* What you will do *
A complete answer retypes each of the records below precisely and includes none of the pictures.

═════ Input records

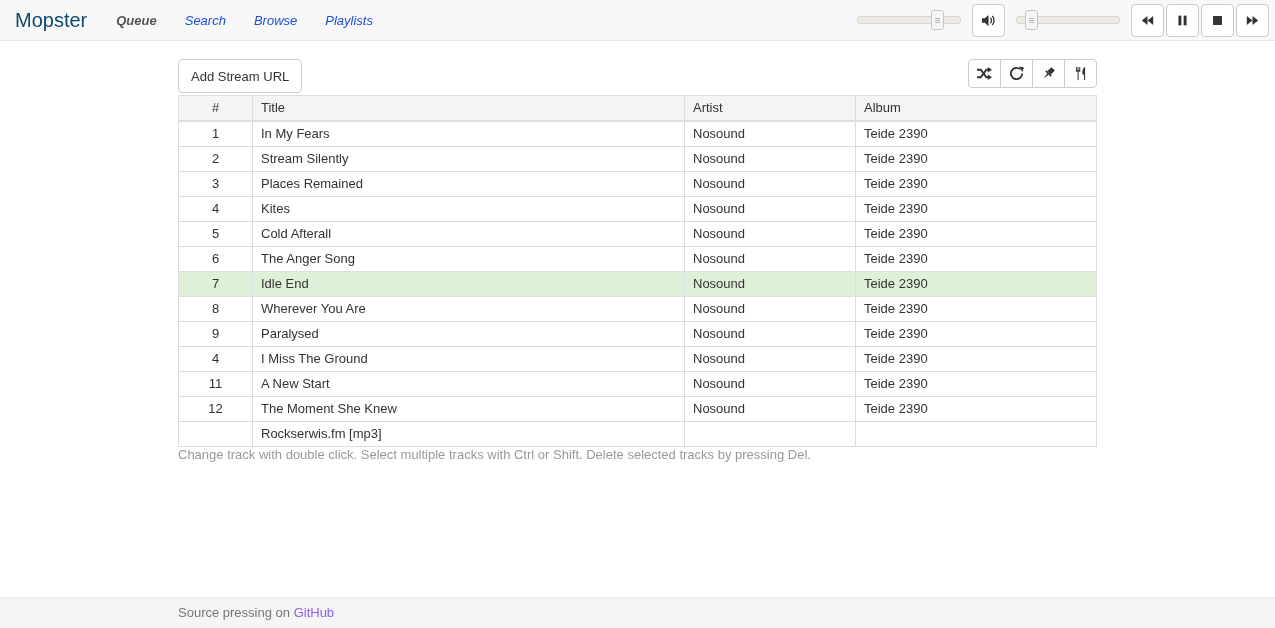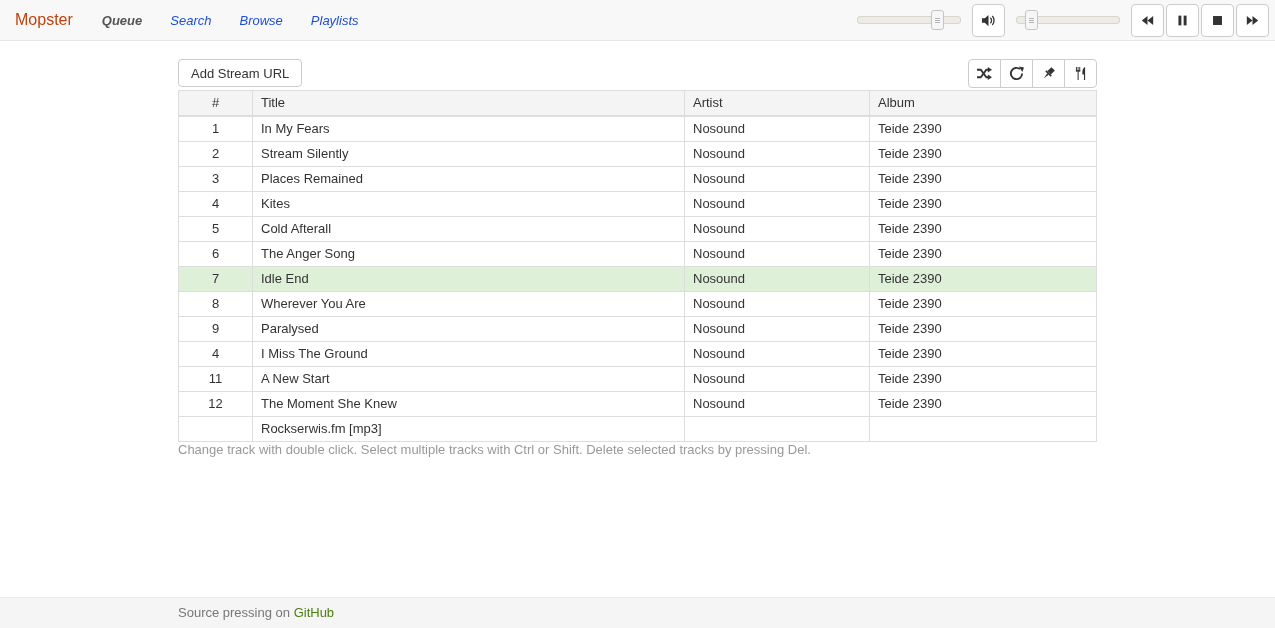--- a/index.html
+++ b/index.html
@@ -15,22 +15,22 @@
   
   .navbar {
     height: 41px;
     background: #f8f8f8;
     border-bottom: 1px solid #e7e7e7;
     display: flex;
     align-items: center;
     position: relative;
   }
   .brand {
-    color: #c2410c;
-    font-size: 16px;
+    color: #0c4a6e;
+    font-size: 20px;
     padding: 0 15px 0 15px;
     cursor: default;
   }
   .nav-links { display: flex; align-items: center; font-style: italic; }
   .nav-link {
     color: #1d4ed8;
     padding: 0 14px;
     cursor: pointer;
     text-decoration: none;
   }
@@ -95,21 +95,21 @@
   .icon svg { display: block; }
 
   
   .container { width: 919px; margin: 0 auto; }
   .toolbar {
     margin-top: 18px;
     display: flex;
     justify-content: space-between;
     align-items: flex-start;
   }
-  .btn-addstream { padding: 10px 12px; height: 28px; }
+  .btn-addstream { padding: 16px 12px; height: 28px; }
   .btn-group { display: inline-flex; }
   .btn-group .btn {
     width: 33px; height: 29px;
     border-radius: 0;
     margin-left: -1px;
   }
   .btn-group .btn:first-child { border-radius: 4px 0 0 4px; margin-left: 0; }
   .btn-group .btn:last-child { border-radius: 0 4px 4px 0; }
 
   table.queue {
@@ -123,37 +123,37 @@
     line-height: 14px;
     font-weight: normal;
     text-align: left;
   }
   table.queue th {
     background: #f4f4f4;
     border-bottom-width: 2px;
   }
   .col-num { width: 74px; text-align: center !important; }
   .col-title { width: 432px; margin-left: 32px; }
-  .col-artist { width: 185px; }
+  .col-artist { width: 171px; }
   tr.current td { background: #dff0d8; }
 
   .hint {
     color: #999;
   }
 
   
   .footer {
     position: absolute;
     left: 0; right: 0; bottom: 0;
     background: #f5f5f5;
     border-top: 1px solid #ededed;
     padding: 7px 0 8px 0;
     color: #777;
   }
-  .footer a { color: #4d7c0f; text-decoration: none; cursor: pointer; }
+  .footer a { color: #8b5cf6; text-decoration: none; cursor: pointer; }
 </style>
 </head>
 <body>
 
 <div class="navbar">
   <span class="brand">Mopster</span>
   <div class="nav-links">
     <a class="nav-link active">Queue</a>
     <a class="nav-link">Search</a>
     <a class="nav-link">Browse</a>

══════════

* Task result *
--- a/index.html
+++ b/index.html
@@ -15,22 +15,22 @@
   
   .navbar {
     height: 41px;
     background: #f8f8f8;
     border-bottom: 1px solid #e7e7e7;
     display: flex;
     align-items: center;
     position: relative;
   }
   .brand {
-    color: #c2410c;
-    font-size: 16px;
+    color: #0c4a6e;
+    font-size: 20px;
     padding: 0 15px 0 15px;
     cursor: default;
   }
   .nav-links { display: flex; align-items: center; font-style: italic; }
   .nav-link {
     color: #1d4ed8;
     padding: 0 14px;
     cursor: pointer;
     text-decoration: none;
   }
@@ -95,21 +95,21 @@
   .icon svg { display: block; }
 
   
   .container { width: 919px; margin: 0 auto; }
   .toolbar {
     margin-top: 18px;
     display: flex;
     justify-content: space-between;
     align-items: flex-start;
   }
-  .btn-addstream { padding: 10px 12px; height: 28px; }
+  .btn-addstream { padding: 16px 12px; height: 28px; }
   .btn-group { display: inline-flex; }
   .btn-group .btn {
     width: 33px; height: 29px;
     border-radius: 0;
     margin-left: -1px;
   }
   .btn-group .btn:first-child { border-radius: 4px 0 0 4px; margin-left: 0; }
   .btn-group .btn:last-child { border-radius: 0 4px 4px 0; }
 
   table.queue {
@@ -123,37 +123,37 @@
     line-height: 14px;
     font-weight: normal;
     text-align: left;
   }
   table.queue th {
     background: #f4f4f4;
     border-bottom-width: 2px;
   }
   .col-num { width: 74px; text-align: center !important; }
   .col-title { width: 432px; margin-left: 32px; }
-  .col-artist { width: 185px; }
+  .col-artist { width: 171px; }
   tr.current td { background: #dff0d8; }
 
   .hint {
     color: #999;
   }
 
   
   .footer {
     position: absolute;
     left: 0; right: 0; bottom: 0;
     background: #f5f5f5;
     border-top: 1px solid #ededed;
     padding: 7px 0 8px 0;
     color: #777;
   }
-  .footer a { color: #4d7c0f; text-decoration: none; cursor: pointer; }
+  .footer a { color: #8b5cf6; text-decoration: none; cursor: pointer; }
 </style>
 </head>
 <body>
 
 <div class="navbar">
   <span class="brand">Mopster</span>
   <div class="nav-links">
     <a class="nav-link active">Queue</a>
     <a class="nav-link">Search</a>
     <a class="nav-link">Browse</a>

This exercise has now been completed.